It would, obviously, be foolish to ignore the amount of pride in his own workmanship, the sheer competitive zeal that must have gone into the scraping-into-life of Caravaggio’s most successful paintings. There’s a kind of wilful extremism in some of those compositions, in some of the schemes of illumination, that speaks as clearly as mute pigment can of the desire to push his medium just that little bit further than any of his contemporaries dared to go. The need to be at the cutting edge is one that we understand, although perhaps these days that understanding is intercut with a hint of nostalgia That is perhaps why the National Gallery is so keen to tout Caravaggio was ‘the first modern artist’. But I think we need to take seriously, too, the possibility that there was more than artistic ambition, coupled of course with the desire to make a bit of money, behind the creation of Caravaggio’s devotional work. It is all too easy, now, to read into those broad-featured peasant faces and dirty feet some sort of attempt to criticise the wealth and power of the ecclesiastical hierarchy or perhaps even to subvert belief, full stop — less easy, perhaps, to remember the desire of many Counter Reformation thinkers to develop an affective, personalised, down-to-earth style of religiosity both to wrong-foot protestant critiques and to improve the breadth and depth of public devotion. Surrounded by all the trappings of liturgy and faith, in the churches for which they were painted, we might at least have been able to explore whether this work might still speak to us at the level those who commissioned it, and perhaps even the artist himself, intended. In the Sainsbury Wing basement, however, it is hard enough for the paintings to function as art, let alone as anything more significant. And really, this should be a source of sorrow for all of us, Christian or otherwise, if only because it sets up a barrier between us and these magnificent, mistreated acts of creation.

Not in the South
Still — well, in the end, for all its faults, Caravaggio: The Final Years is still worth the admission fee. Several of the paintings are simply that good. I’ve mentioned, already, the Flagellation from Capdimonte and the David from the Galleria Borghese, Rome. Both are remarkable, yet what admirer of the Baroque won’t eventually find his way to a gallery in central Rome (no matter how eccentric its opening hours) or to the hills above Naples?

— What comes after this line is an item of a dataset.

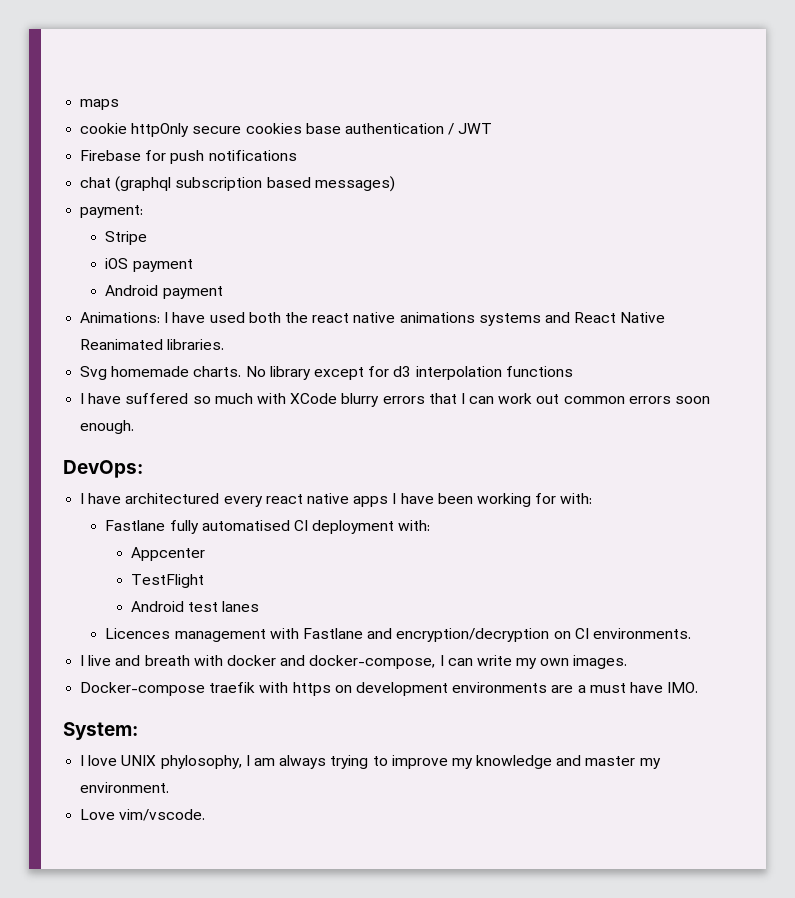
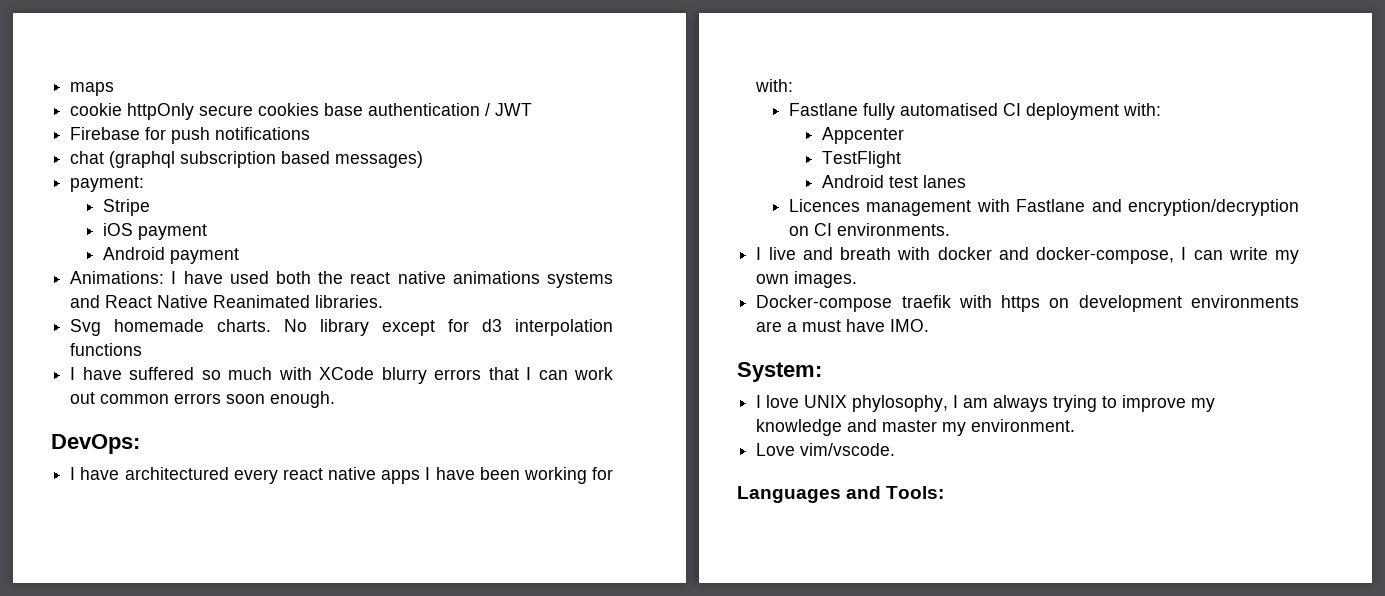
(206, 815) none -> [737,486,945,503] // Languages and Tools:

In that sense, the real wonders here are the three major Sicilian paintings which are much less well known to those of us languishing in London — the Burial of St Lucy from Syracuse, and the Raising of Lazarus and Adoration of the Shepherd from Messina. Of these, the St Lucy seems, at first, the easiest to dismiss, but is perhaps the greatest. It is a bit of a mess — thin in parts, with areas of repainting and a complicated, vexed history — and looks deceptively simple. But the longer one looks, the more there is to see in this strangely warm, earthy yet luminous work. The two gravediggers (what Leon Golub always tried to achieve, yet never did) seem too monumental to be ordinary humans, leaning inwards, their gigantic forms describing a sort of parenthesis within which much of the action occurs, while the almost scary foreshortening of the dead saint’s body provokes a sense of crisis, looking just that little bit too dead for comfort, and the cusp of the bishop’s mitre is picked out abruptly by the raking light. A blood-coloured cloth, near the centre, provides the only flash of colour. Meanwhile, the upper half of the canvas is occupied only by shadow and a mysterious double arch. The rhythms here repay protracted study — the composition is nothing short of amazing — but perhaps even more remarkable is the sense of age, mystery, gravity produced by this rather sketchy-looking, damaged marvel, which alone would have made entry to the exhibition worthwhile. It looks almost like an excavated fragment of classical Roman painting. It looks almost like some sort of artefact, a relic of something real, rather than just a painting, just a construct. The National Gallery speaks of ‘the first modern painter’ with the implication that this is a point in Caravaggio’s favour. Whereas in my own mind, Caravaggio may be the only painter other than Rubens to tackle the classical world more with lust and understanding than with deference. And what, in the first decade of the seventeenth century, could be more of a marvel than that?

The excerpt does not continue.